Tue
Take Away
Posted by Marlow Harris under Real Estate
[6] Comments
3 days , 5 inscribed ballpoint pens, 7 parties and receptions, 10 personalized notepads, 40 speakers and 100’s of ideas and hare-brained schemes later, I’m back in Seattle from Inman’s Connect convention, a meeting of the best minds in the real estate and technology sector who got together to share information, buy or sell. Even if you thought you were just there to listen or speak, believe me, you were buying or selling something and the behind-the-scenes deal-making was making me as giddy as a school girl at her first prom.
The VC’s are throwing around a lot of money, some on ideas that won’t be going anywhere anytime soon.
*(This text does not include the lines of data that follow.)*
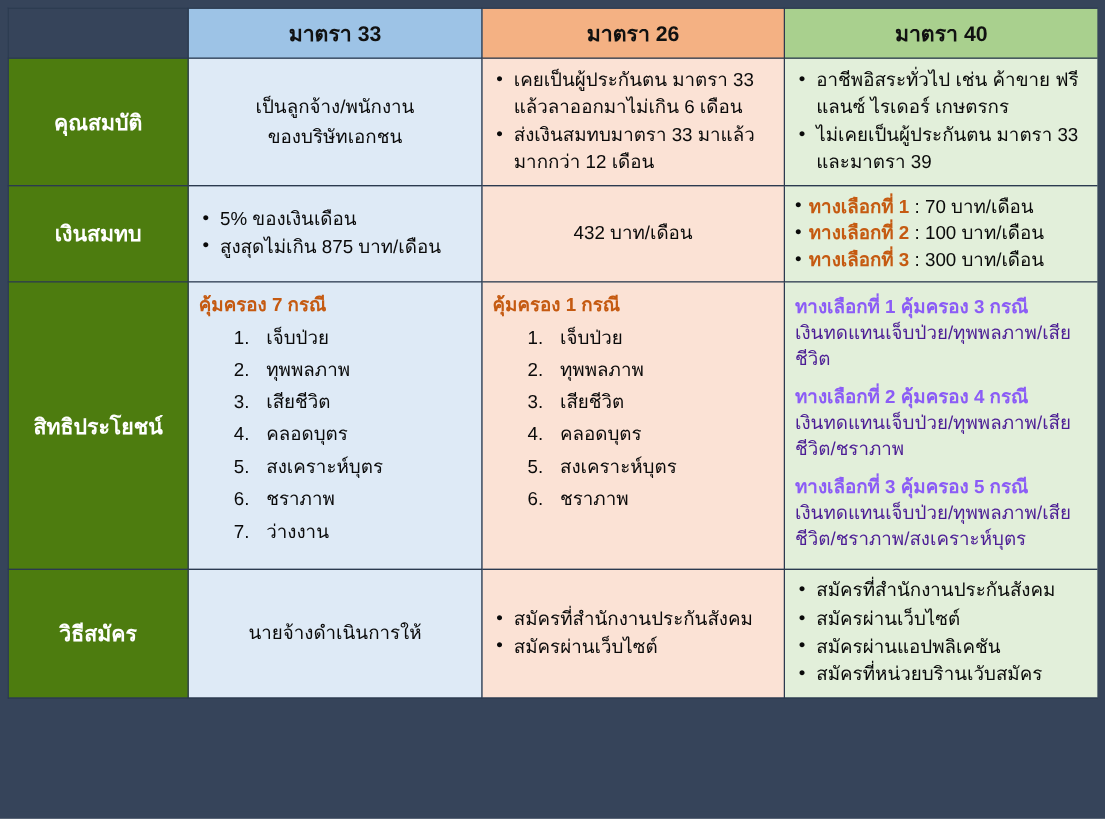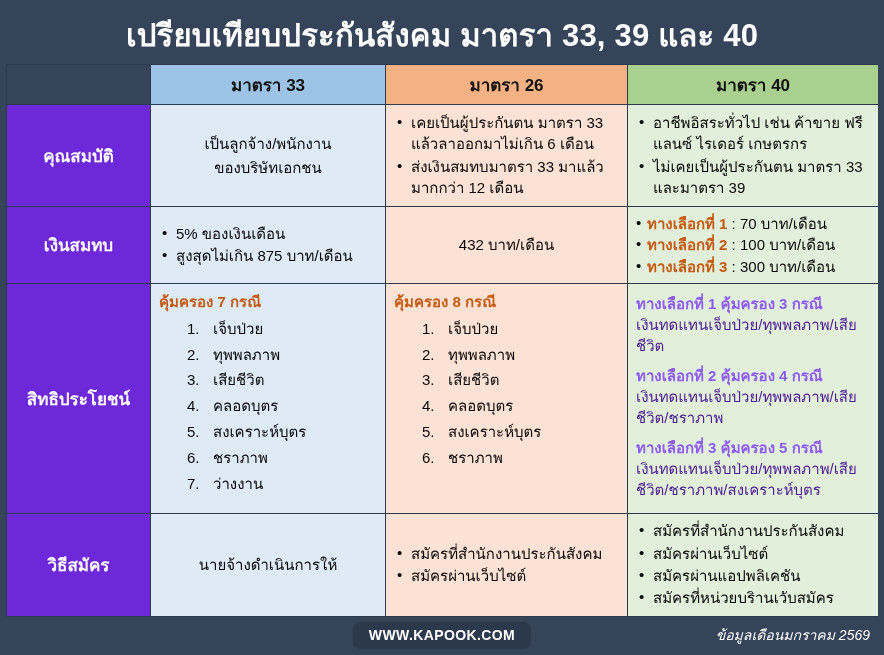"เปรียบเทียบประกันสังคม มาตรา 33, 39 และ" div.title-bar { html: <div> <div>เปรียบเทียบประกันสังคม มาตรา 33, 39 และ 40</div> </div> -> none }
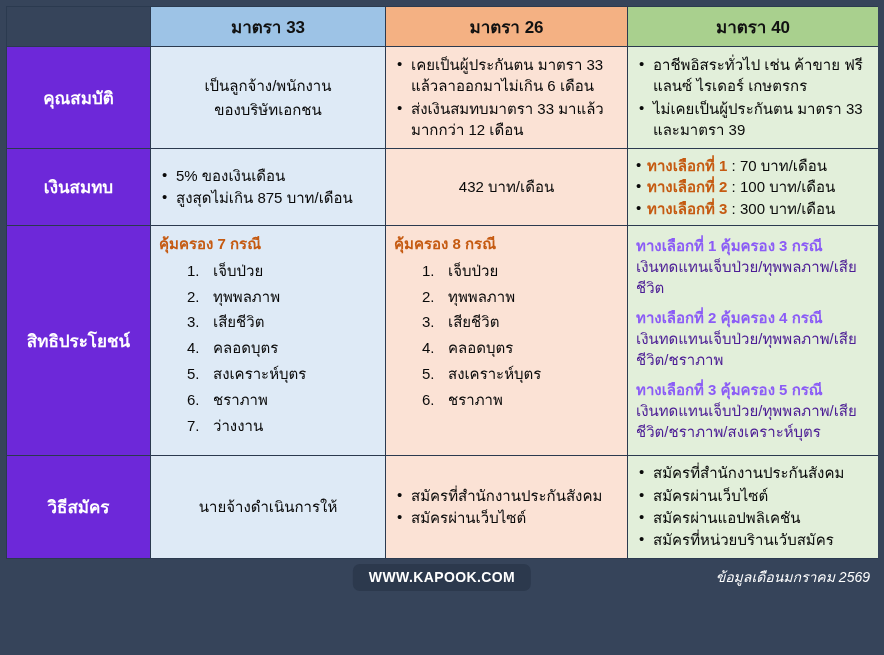"คุณสมบัติ" .rowlabel { background: #6d28d9 -> #4d7c0f }
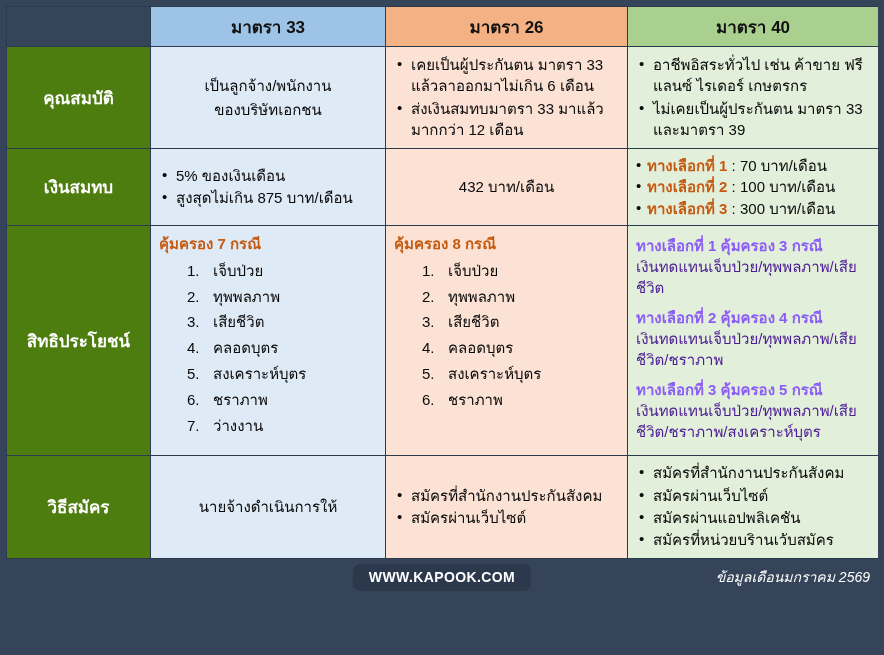"คุ้มครอง 8 กรณี" div.accent { text: 8 -> 1 }
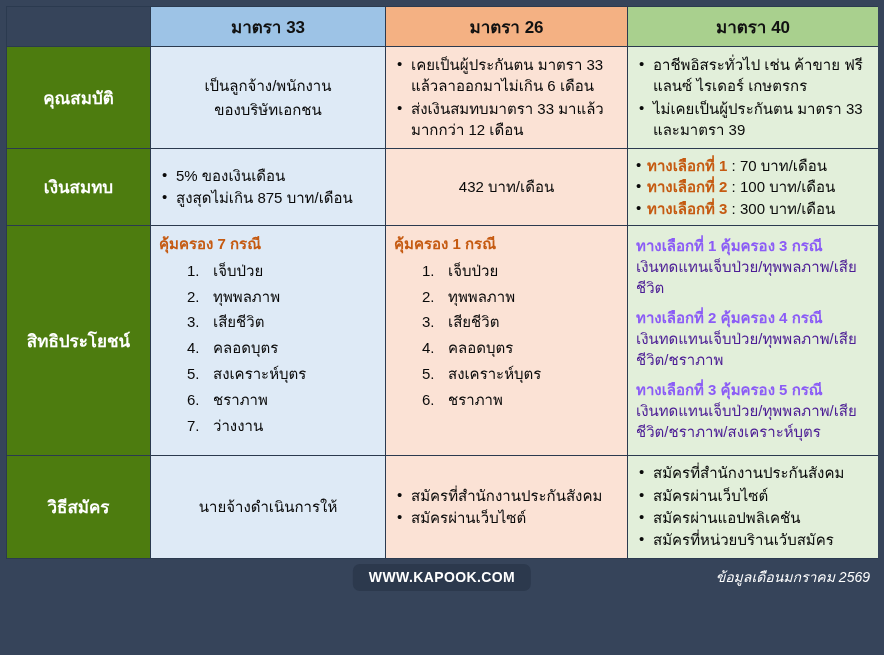"WWW.KAPOOK.COM" div.footer { html: <div> <div>WWW.KAPOOK.COM</div> <div>ข้อมูลเดือนมกราคม 2569</div> </div> -> none }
Some of the start-ups I heard about this year probably won’t be back next, but it was fun listening to their founders earnest sales pitch or watching the demo on their laptop, and their charm and eagerness was infectious as they were showing off their latest program, platform, software, sales portal or site design.
It was fun being around such smart people, but exhausting too. The real estate industry is getting crowded with new programs and software and lead-generating portals and search and mapping functions, only a few will ever get accepted or bought or become an industry standard. A day doesn’t go by where I don’t receive an email from someone trying to get me to purchase their lead-generating products, perhaps a link to get my name in some directory or on some website that promises hundreds of leads delivered daily, directly into my in-box.
The sad thing is some of these ideas are genuinely revolutionary, but that does not necessarily guarantee success. Just like in any business, it’s who you know. If you can get a franchise in a large market to purchase your product, you may have a chance for it to become an industry standard. If not, you may be relegated to the sidelines or obscurity. And some products and ideas seem to be designed, not to work and function in an actual money-making business, but in the hope that someone will buy them out.
There were quite a few large well-known companies represented at Inman, but some of the smaller firms that I like are:
Imprev: This is such a cool product, I hesitate to even tell anyone else about it. Even neophytes can make flash presentations and web movies, beautiful flyers, listing presentations, postcards and more, for just $299 year. If you’re an agent, you must have these products.
Real Bird: This company provides an affordable way for individual agents to have a professional map-based IDX search service for their website or blog. For only $159 a year, you can get a cool interactive map on your site. If you don’t have one, you should get one now.
And I’m looking forward to the launch of SpotIt, a new package by Onboard LLC, that promises to be a good addition to a brokerages website to add additional content without having to reinvent the wheel. From OnBoard:
SpotIt leverages OnBoard’s database of Nearby Spots by allowing users to view local “Spots,†share their opinions about them and vote on their favorites. Through our SpotIt API, these “hot spots†can be integrated directly into your website. Provide context to your listings and neighborhood information by displaying the positive opinions of people in the know.








Marlow,
Thank you very much for mentioning us in your post. As our contribution to the fast changing, dynamic real estate industry – and just in time for the Inman show – we opened up the RealBird Listing Publisher service. It is now a completely free service with a bunch of new functionalities.
– Zoltan
RealBird Inc.
http://www.realbird.com
Marlow,
It was nice to finally meet you at Inman. I wish we had more time to talk. I am moving to Bellevue in a couple weeks, hopefully we can meet up for lunch or something after my move.
Jonathan,
Do you need an agent
— M.
Marlow,
Thanks for mentioning the impending SpotIt launch as well.
It’s already launched in a sense as several clients have integrated the toolset that allows agents to promote themselves as neighborhood experts (though this is just one facet of the product).
OnBoard’s focus has always been how to drive value through our client’s websites to consumers and draw business back up the chain (rather than to OnBoard’s website or lead gen system). When Coldwell Banker and Douglas Elliman challenged us to add user-generated, hyper-local, interactive content to their sites without tripping the steering and legality alarms SpotIt was born!
Will keep you posted as these sites become public.
- Pete
Great post, Marlow. Because there were so many websites, new media, etc. presented at Connect SF, it was impossible to hear about everything. You are mentioning some sites I still need to check out.
Thanks again for sharing your blogging knowledge with the rest of us neophytes.
The real estate industry is changing fast one area that I have been really disappointed is the rise of these web valuation sites although there has been one that I feel that has some potential. I have been surprised by housefront.com, over the last several weeks I have compared the estimated values to the selling price of houses that have sold through my agency and on average have seen give or take about 10% variation from Housefront’s estimates; which is accurate enough to be very useful to me especially with the mobile text messaging feature. If Housefront continues to add more useful features I believe it can be a powerful resource. What has really disappointed me about other similar services is that even though more visually appealing they have tended to be very inaccurate.